Segment Open

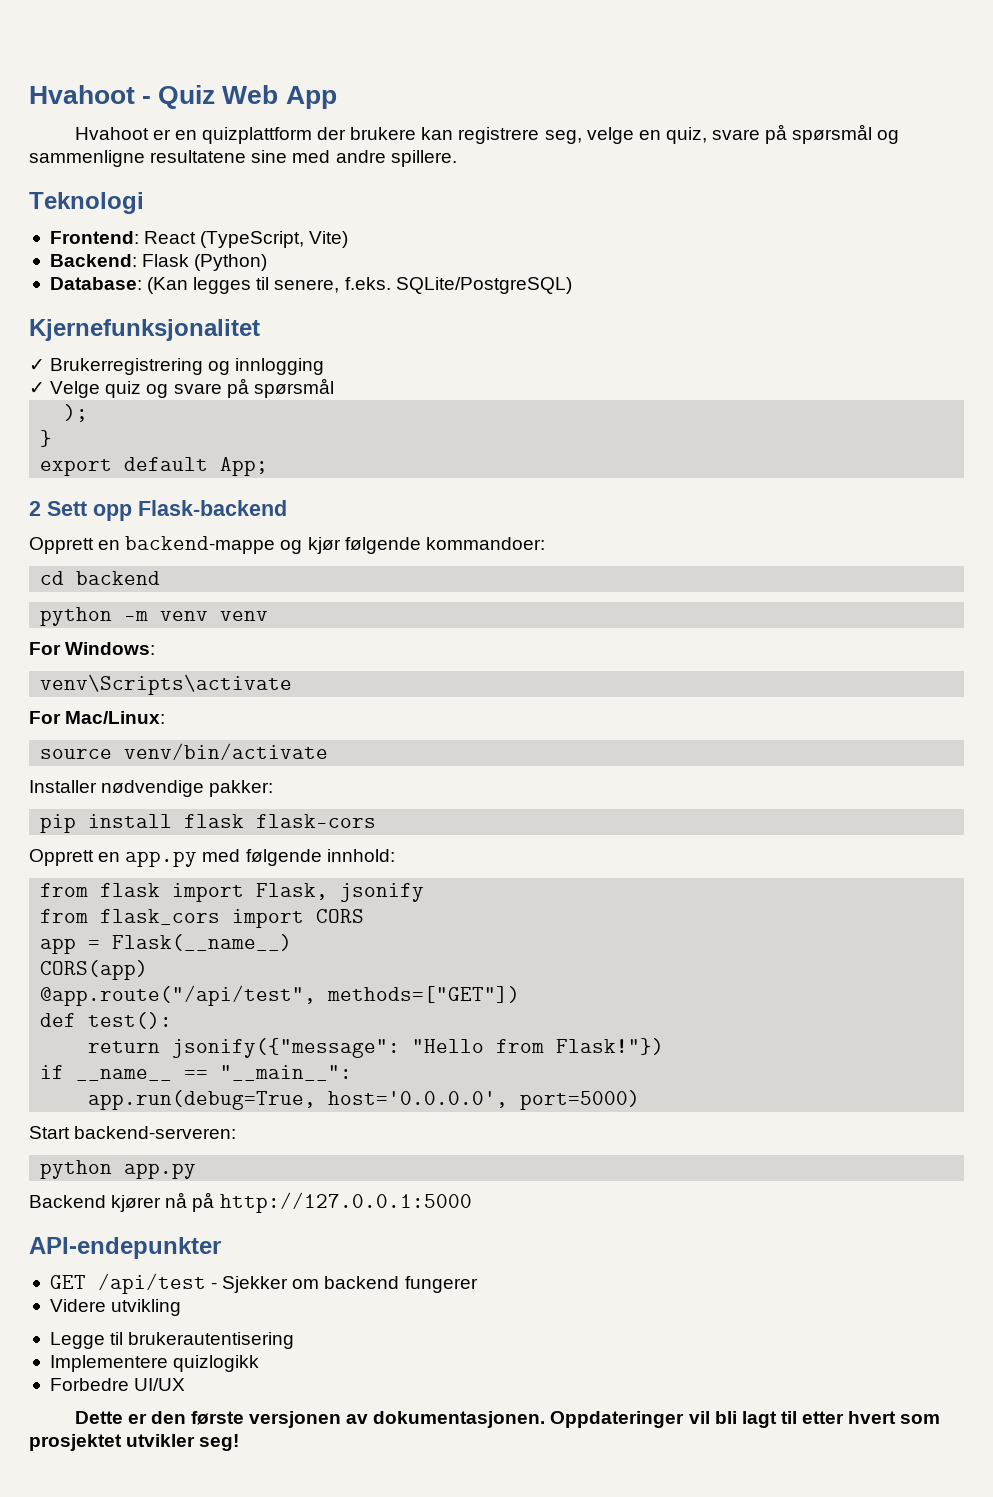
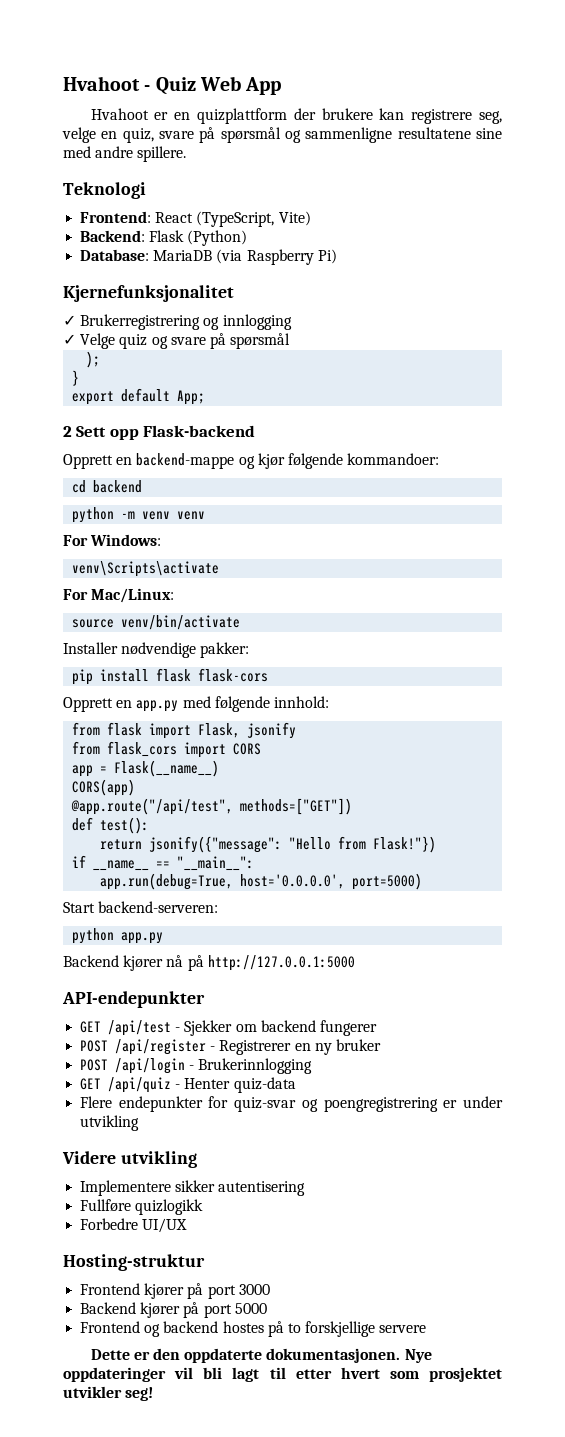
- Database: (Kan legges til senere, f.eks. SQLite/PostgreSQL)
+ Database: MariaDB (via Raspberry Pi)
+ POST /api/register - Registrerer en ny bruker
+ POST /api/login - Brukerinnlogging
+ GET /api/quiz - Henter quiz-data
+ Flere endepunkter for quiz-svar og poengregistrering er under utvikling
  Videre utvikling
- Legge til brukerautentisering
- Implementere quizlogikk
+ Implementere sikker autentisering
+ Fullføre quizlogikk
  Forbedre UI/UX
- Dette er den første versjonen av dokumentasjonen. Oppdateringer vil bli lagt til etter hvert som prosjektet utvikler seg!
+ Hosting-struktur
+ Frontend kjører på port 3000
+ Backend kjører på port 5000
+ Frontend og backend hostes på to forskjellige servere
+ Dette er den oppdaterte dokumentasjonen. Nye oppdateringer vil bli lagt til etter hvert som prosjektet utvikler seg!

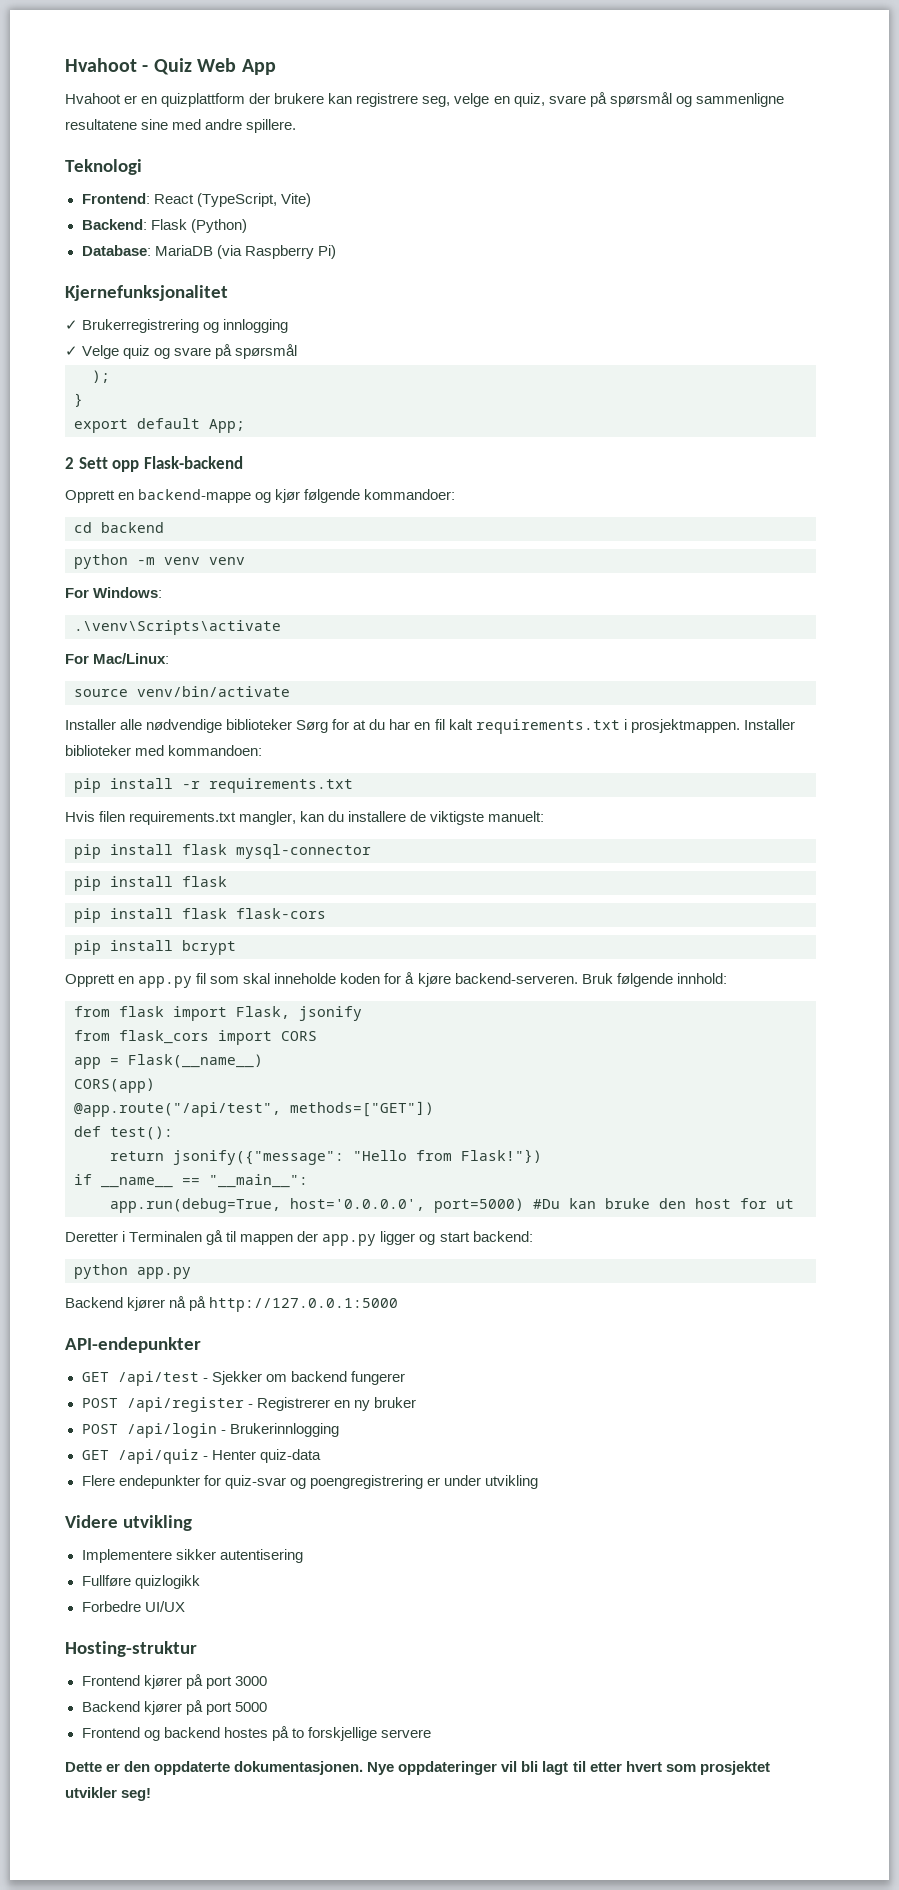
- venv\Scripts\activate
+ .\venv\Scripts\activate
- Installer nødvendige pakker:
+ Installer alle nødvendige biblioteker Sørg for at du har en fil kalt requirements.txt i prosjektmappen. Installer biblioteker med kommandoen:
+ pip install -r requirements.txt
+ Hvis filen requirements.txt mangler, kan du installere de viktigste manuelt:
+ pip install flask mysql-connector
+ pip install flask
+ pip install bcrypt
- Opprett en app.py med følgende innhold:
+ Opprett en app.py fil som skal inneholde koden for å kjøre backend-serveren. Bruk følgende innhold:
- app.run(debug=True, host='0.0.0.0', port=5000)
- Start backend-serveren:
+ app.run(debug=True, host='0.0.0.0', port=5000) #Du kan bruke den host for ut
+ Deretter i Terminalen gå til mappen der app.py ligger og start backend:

Segment Closed
Segment Open

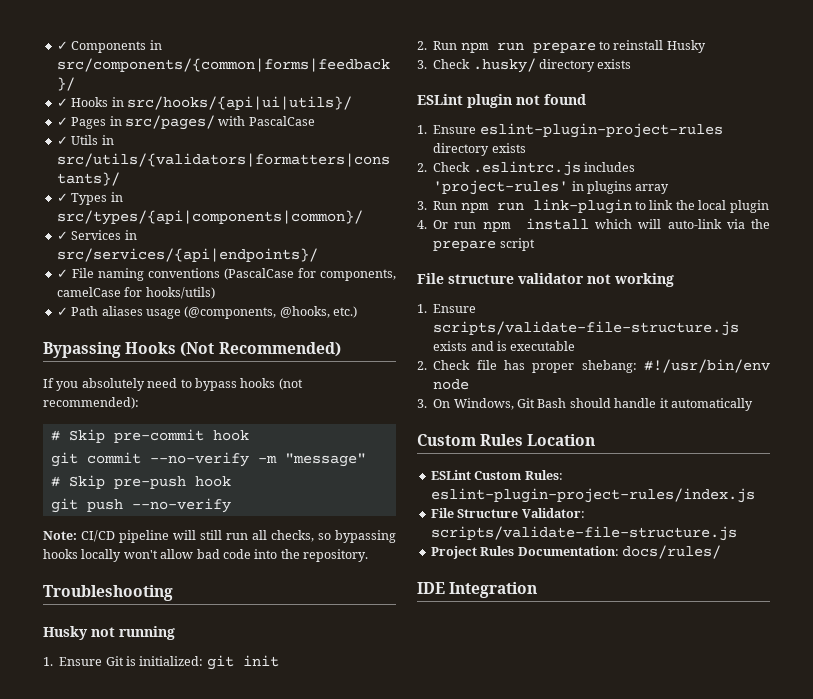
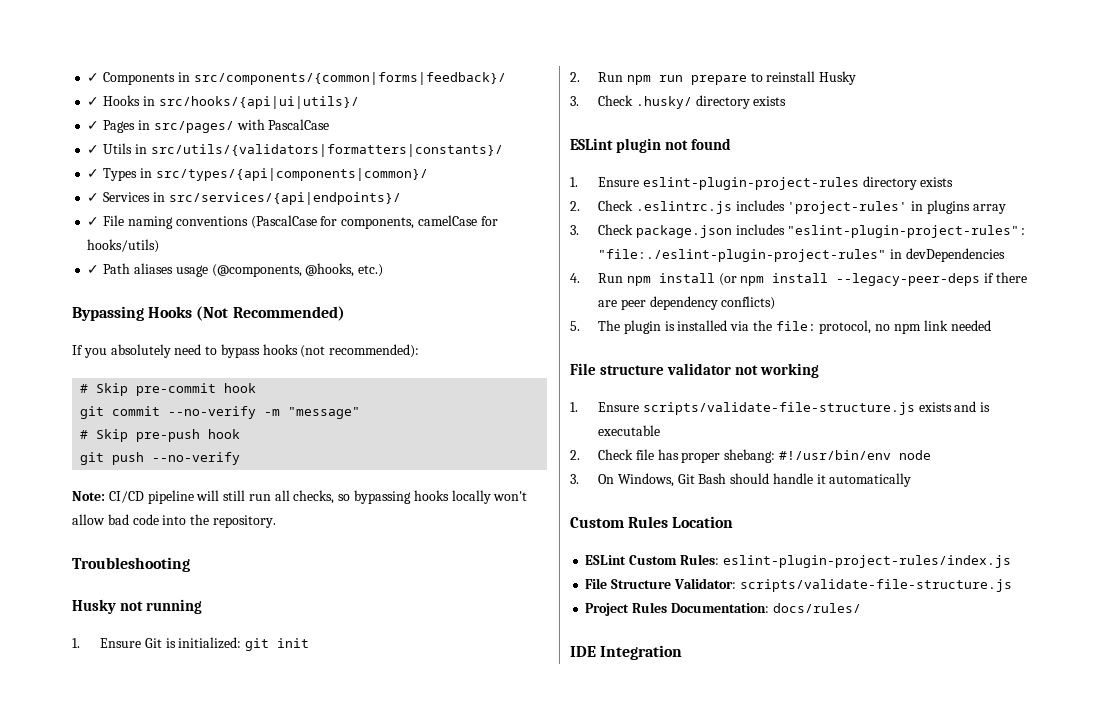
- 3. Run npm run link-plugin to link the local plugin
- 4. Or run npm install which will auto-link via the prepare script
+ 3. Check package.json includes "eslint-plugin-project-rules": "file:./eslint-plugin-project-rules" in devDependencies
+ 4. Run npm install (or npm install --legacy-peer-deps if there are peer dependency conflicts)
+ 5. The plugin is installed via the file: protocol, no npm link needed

Segment Closed

## [Your objective]
Throughout the material above, find every line holding "flask" and copy it.

## [Result of the exercise]
+ pip install flask mysql-connector
+ pip install flask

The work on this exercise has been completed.